Like any other year, the 2014 Florida Legislative Session saw a lot of action for health and safety-related bills. Some of them passed with flying colors, while others failed—but, just in case you aren’t aware—I’d like to summarize three important pieces of legislation that are being made into law:
During the legislative session, a bill was passed that will allow physicians to prescribe medical marijuana to registered patients for treatment of chronic seizures, muscle spasms, and cancer. After nearly two hours of inquisitions and debates, lawmakers voted 111-7. It should also be noted that a particular kind of strain—low-THC marijuana—is what’s being made legal for this type of medical use. THC is the known chemical that makes users feel high, and while most marijuana on average has approximately 15 percent THC (as reported by the National Institute on Drug Abuse), the approved strain can have no more than 0.8 percent.
HB 225 / SB 518
Effective in January 2015, child safety laws in motor vehicles will change. A bill was passed during the Legislative Session that says children ages four and five will need to ride in a booster seat. Before the bill was passed, any child over the age of three was not required to ride in a car seat. There is one exception to this new law, however: Children who are four or five years old may ride in a vehicle with only a regular seat belt restraint if the driver is not a member of their immediate family and is giving the child a ride as a favor or in an emergency.
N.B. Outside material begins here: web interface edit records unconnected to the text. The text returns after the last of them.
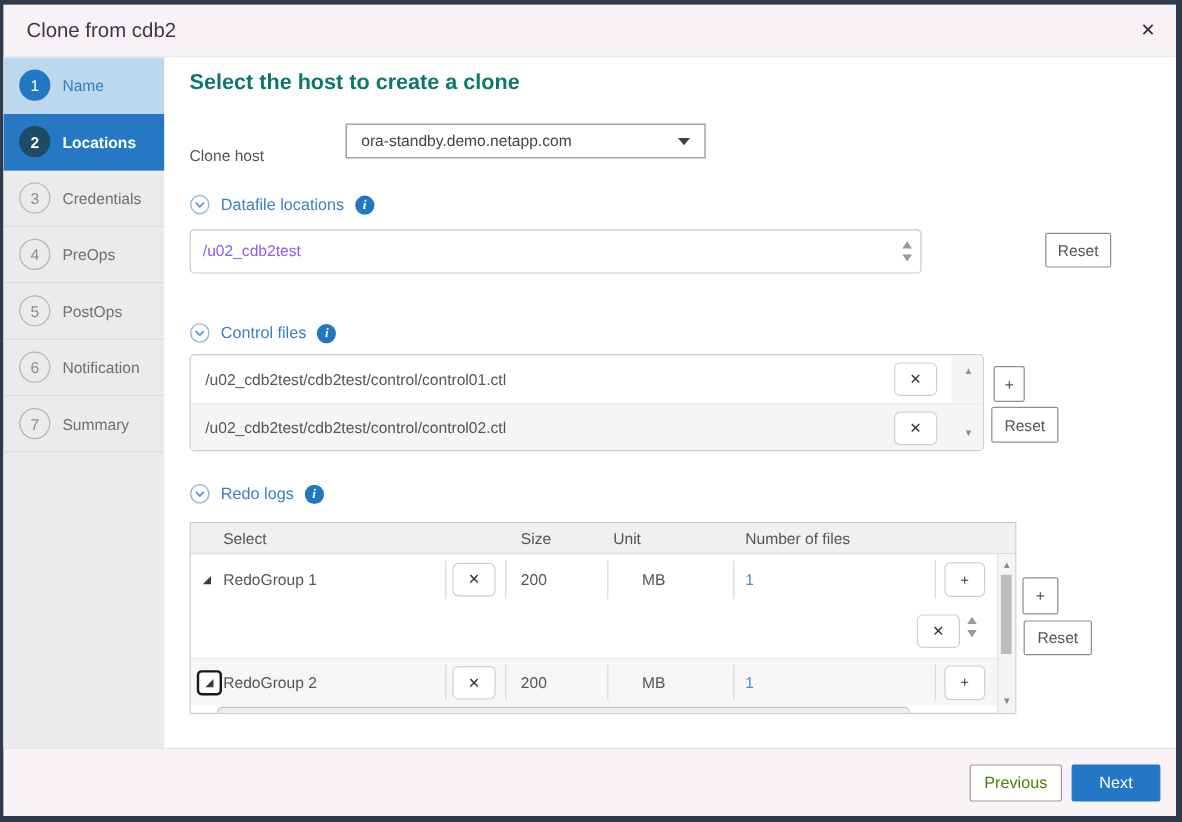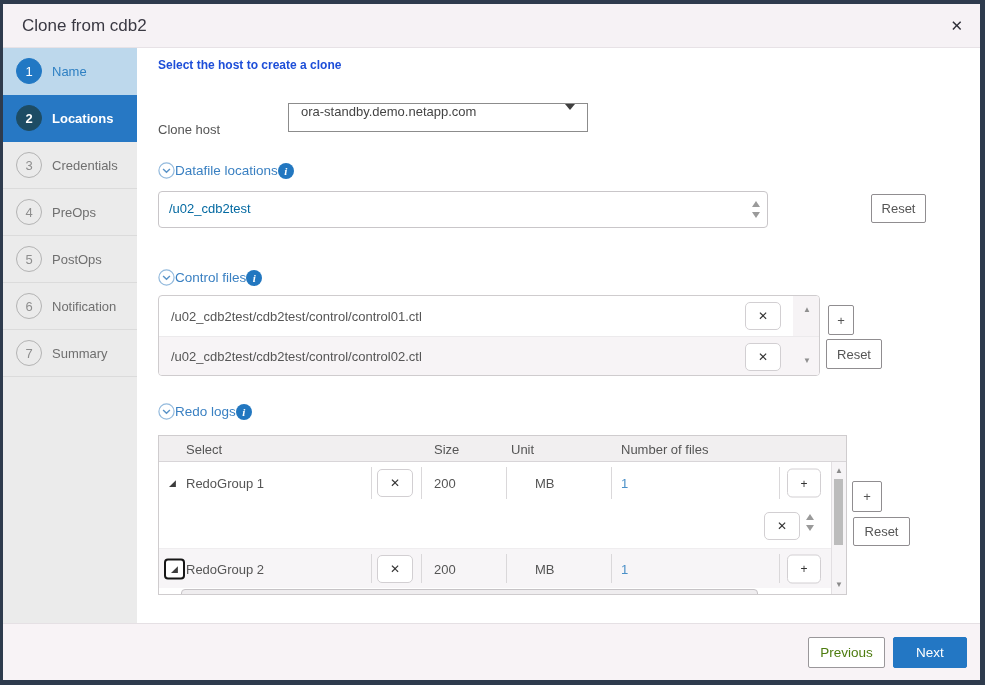--- a/index.html
+++ b/index.html
@@ -28,7 +28,7 @@
   .sidefill{flex:1;background:#ebebeb;}
   
   .main{flex:1;position:relative;background:#fff;font-size:13px;color:#555;overflow:hidden;}
-  .heading{position:absolute;left:21px;top:10px;font-size:12px;font-weight:bold;color:#1d4ed8;}
+  .heading{position:absolute;left:21px;top:10px;font-size:18px;font-weight:bold;color:#0f766e;}
   .chost-label{position:absolute;left:21px;top:74px;color:#555;}
   .select{position:absolute;left:151px;top:55px;width:300px;height:29px;border:1px solid #8c8c8c;
     background:#fff;display:flex;align-items:flex-start;padding:0 12px;color:#444;cursor:pointer;}

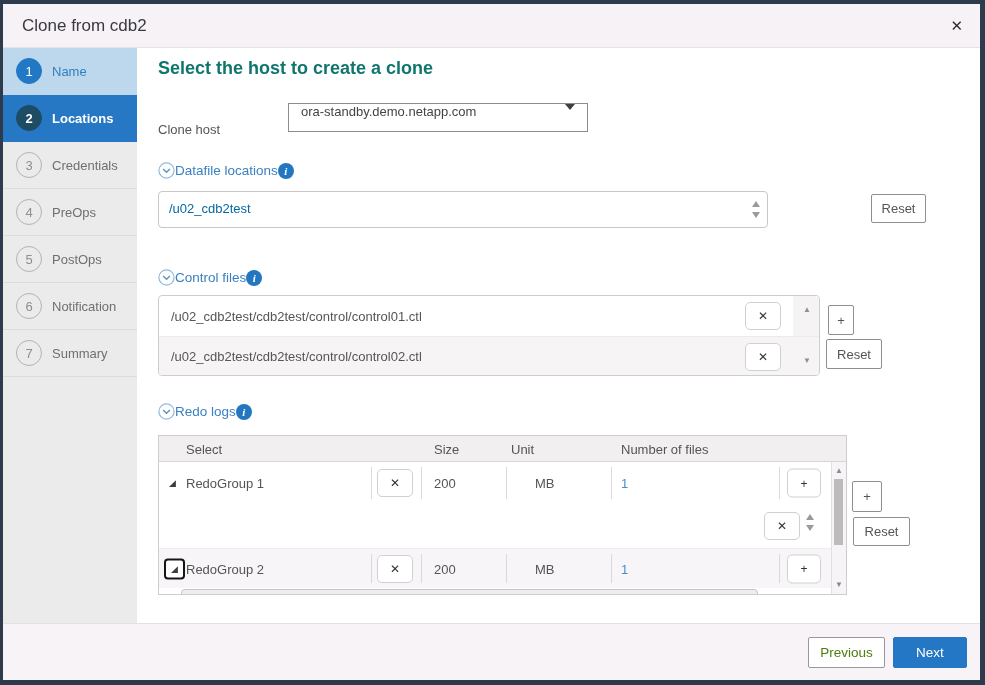--- a/index.html
+++ b/index.html
@@ -31,7 +31,7 @@
   .heading{position:absolute;left:21px;top:10px;font-size:18px;font-weight:bold;color:#0f766e;}
   .chost-label{position:absolute;left:21px;top:74px;color:#555;}
   .select{position:absolute;left:151px;top:55px;width:300px;height:29px;border:1px solid #8c8c8c;
-    background:#fff;display:flex;align-items:flex-start;padding:0 12px;color:#444;cursor:pointer;}
+    background:#fff;display:flex;align-items:center;padding:0 12px;color:#444;cursor:pointer;}
   .caret{margin-left:auto;width:0;height:0;border-left:5px solid transparent;border-right:5px solid transparent;
     border-top:6px solid #3f3f3f;}
   .sec-title{position:absolute;left:21px;display:flex;align-items:center;color:#3a80c2;font-size:13.5px;cursor:pointer;}

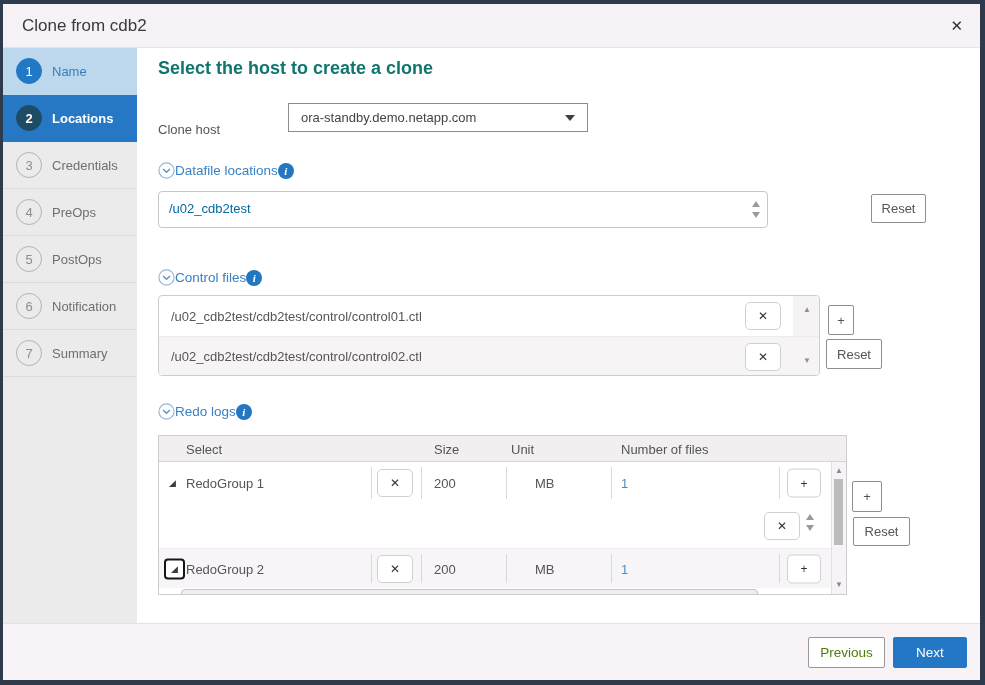--- a/index.html
+++ b/index.html
@@ -34,7 +34,7 @@
     background:#fff;display:flex;align-items:center;padding:0 12px;color:#444;cursor:pointer;}
   .caret{margin-left:auto;width:0;height:0;border-left:5px solid transparent;border-right:5px solid transparent;
     border-top:6px solid #3f3f3f;}
-  .sec-title{position:absolute;left:21px;display:flex;align-items:center;color:#3a80c2;font-size:13.5px;cursor:pointer;}
+  .sec-title{position:absolute;left:21px;display:flex;align-items:center;gap:9px;color:#3a80c2;font-size:13.5px;cursor:pointer;}
   .info{width:16px;height:16px;border-radius:50%;background:#2277c0;color:#fff;display:flex;align-items:center;
     justify-content:center;font-size:11px;font-weight:bold;font-family:"Liberation Serif","DejaVu Serif",serif;font-style:italic;}
   .field{border:1px solid #c9c6c9;border-radius:4px;background:#fff;color:#0369a1;}

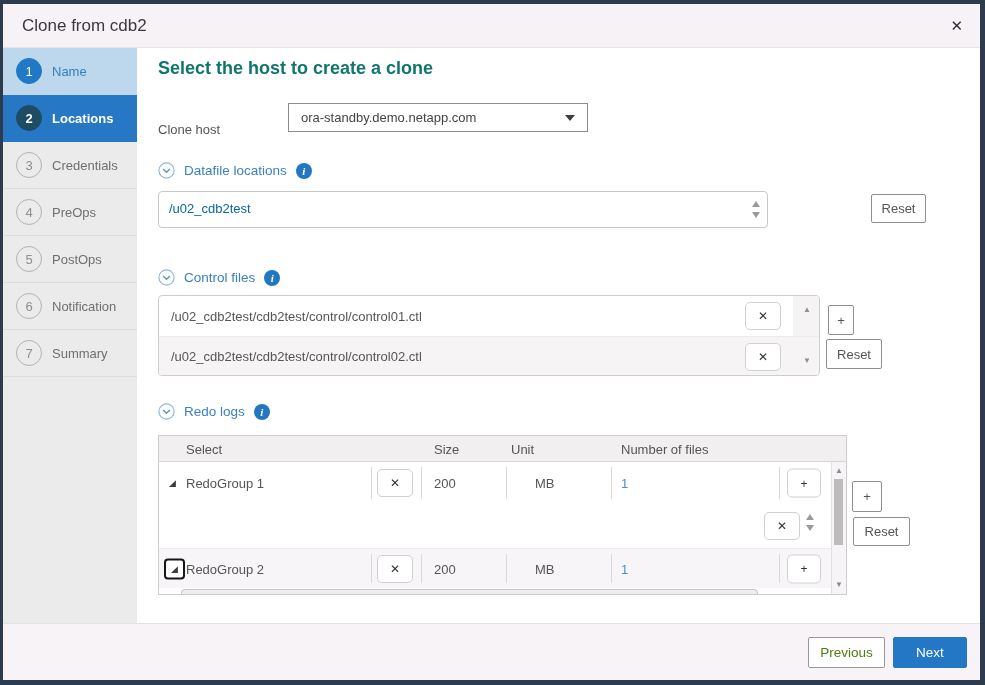--- a/index.html
+++ b/index.html
@@ -37,7 +37,7 @@
   .sec-title{position:absolute;left:21px;display:flex;align-items:center;gap:9px;color:#3a80c2;font-size:13.5px;cursor:pointer;}
   .info{width:16px;height:16px;border-radius:50%;background:#2277c0;color:#fff;display:flex;align-items:center;
     justify-content:center;font-size:11px;font-weight:bold;font-family:"Liberation Serif","DejaVu Serif",serif;font-style:italic;}
-  .field{border:1px solid #c9c6c9;border-radius:4px;background:#fff;color:#0369a1;}
+  .field{border:1px solid #c9c6c9;border-radius:4px;background:#fff;color:#8b5cf6;}
   .df-input{position:absolute;left:21px;top:143px;width:610px;height:37px;padding:9px 26px 9px 10px;}
   .spin{position:absolute;display:flex;flex-direction:column;gap:5px;align-items:center;}
   .spin .up{width:0;height:0;border-left:4px solid transparent;border-right:4px solid transparent;border-bottom:6px solid #9a9a9a;cursor:pointer;}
This particular bill won unanimous support from in the Florida House, which will ban electronic cigarettes (e-cigarettes) from being sold to minors. Furthermore, the bill allows local communities to enact stronger policies or keep ordinances restricting sales. Electronic cigarettes do not contain tobacco, however, critics of the technology say that they can be just as potentially harmful as traditional cigarettes when considering the chemicals in the nicotine.